В день тезоименитства короля Луи Филиппа, 1 мая, Адам Мицкевич и Анджей Товянский отправились в Тюильри. Им удалось проникнуть в салон, откуда вызывали гостей на аудиенцию. Королевские гвардейцы в роскошных мундирах и с каменными лицами уже при входе во дворец с головы до пят оглядели подозрительных пришельцев. Посетители эти были чем-то неприятны придворной челяди, — это были типичные провинциалы и чужаки.

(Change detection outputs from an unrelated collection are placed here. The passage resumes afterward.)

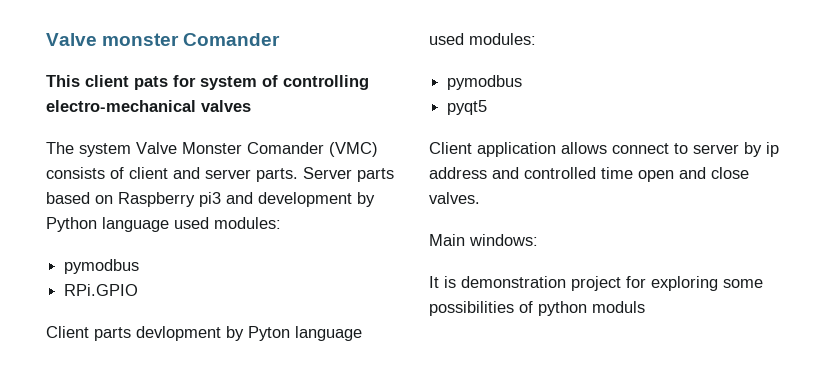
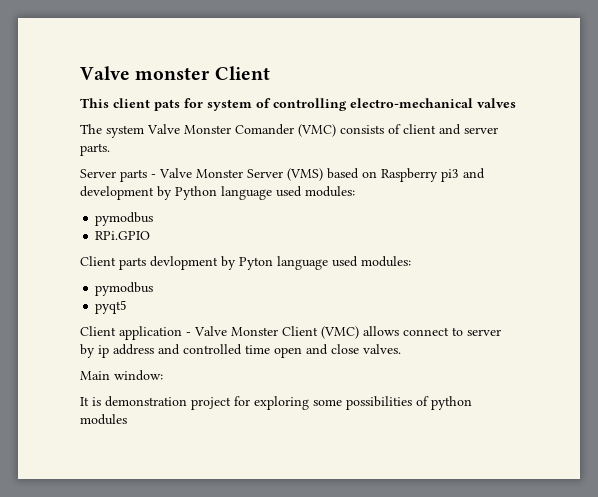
- Valve monster Comander
+ Valve monster Client
- The system Valve Monster Comander (VMC) consists of client and server parts. Server parts based on Raspberry pi3 and development by Python language used modules:
+ The system Valve Monster Comander (VMC) consists of client and server parts.
+ Server parts - Valve Monster Server (VMS) based on Raspberry pi3 and development by Python language used modules:
- Client application allows connect to server by ip address and controlled time open and close valves.
+ Client application - Valve Monster Client (VMC) allows connect to server by ip address and controlled time open and close valves.
- Main windows:
+ Main window:
- It is demonstration project for exploring some possibilities of python moduls
+ It is demonstration project for exploring some possibilities of python modules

Блещущий звездами и перепоясанный шарфом шамбеллан смерил надменным и оскорбительным взглядом потертый фрак польского поэта и длинно-полый, с высоким воротником старомодный сюртук пророка.
— Вы приглашены королем?
На этом визит был окончен. Гвардейцы издевательскими взглядами провожали выходящих из дворца пилигримов.
Менее болезненно прошло вручение «ноты» некоронованному королю польской эмиграции. Князь Адам Чарторыйский прочел «ноту», поскольку под меморандумом стояла подпись Мицкевича, к которому он питал личное уважение, покачал головой и отдал письмо секретарю, небрежно бросив: «Ад акта». (К делу.)
В конце июня 1842 года Мицкевич перебрался на лето в Сен-Жермен.